_TASK REQUIREMENTS:_
Would you transcribe the records below exactly, omitting every picture?

** Opening DATASET RECORDS block **

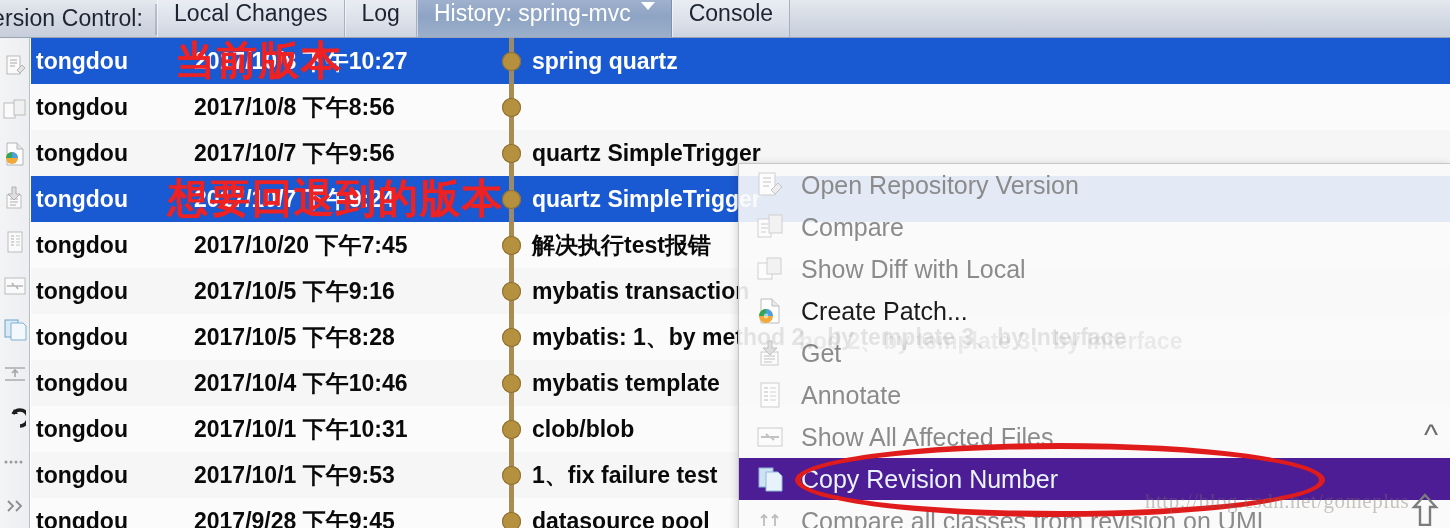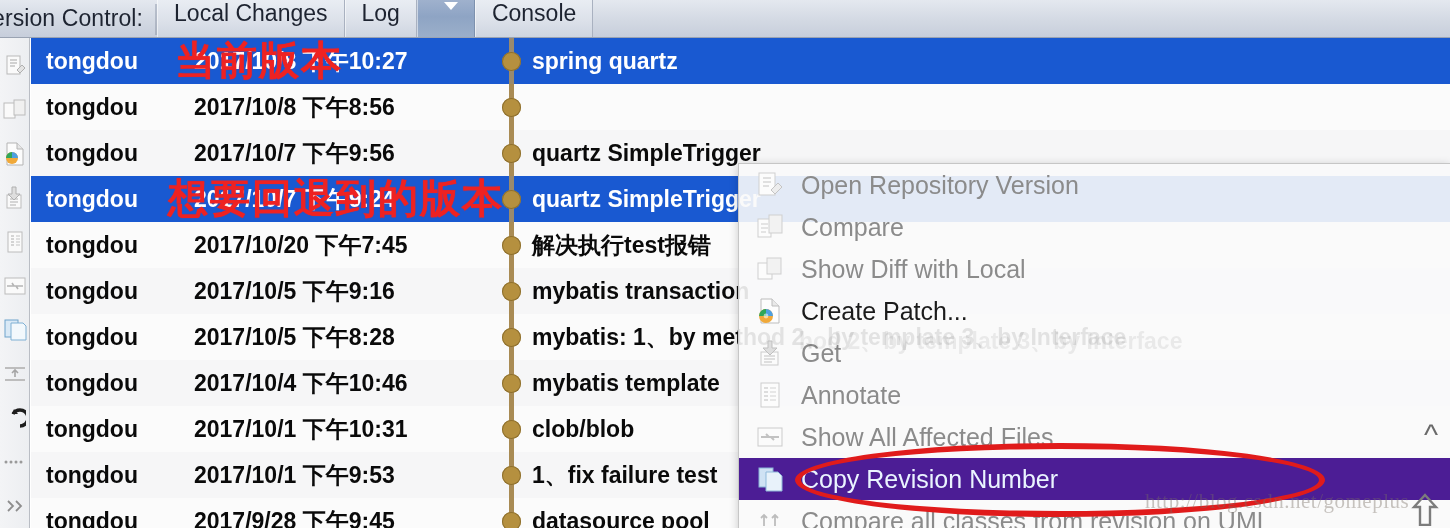--- a/index.html
+++ b/index.html
@@ -252,6 +252,7 @@
       <span>Log</span>
     </div>
     <div class="tab selected">
+      <span>History: spring-mvc</span>
       <span class="caret"></span>
     </div>
     <div class="tab">

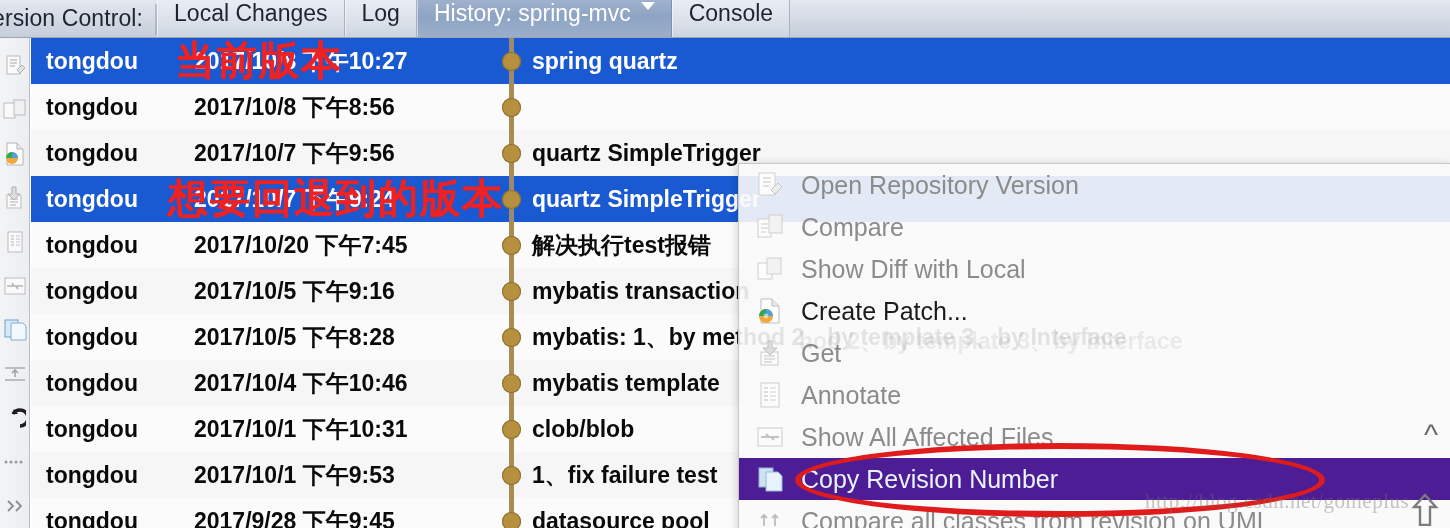--- a/index.html
+++ b/index.html
@@ -99,7 +99,7 @@
   .row.sel { background: #1959d1; }
   .col-author {
     width: 163px;
-    padding-left: 15px;
+    padding-left: 5px;
     font-size: 23px;
     font-weight: bold;
     color: #0a0a0a;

** Closing DATASET RECORDS block **

_SOLVED EXERCISE:_
--- a/index.html
+++ b/index.html
@@ -252,6 +252,7 @@
       <span>Log</span>
     </div>
     <div class="tab selected">
+      <span>History: spring-mvc</span>
       <span class="caret"></span>
     </div>
     <div class="tab">

--- a/index.html
+++ b/index.html
@@ -99,7 +99,7 @@
   .row.sel { background: #1959d1; }
   .col-author {
     width: 163px;
-    padding-left: 15px;
+    padding-left: 5px;
     font-size: 23px;
     font-weight: bold;
     color: #0a0a0a;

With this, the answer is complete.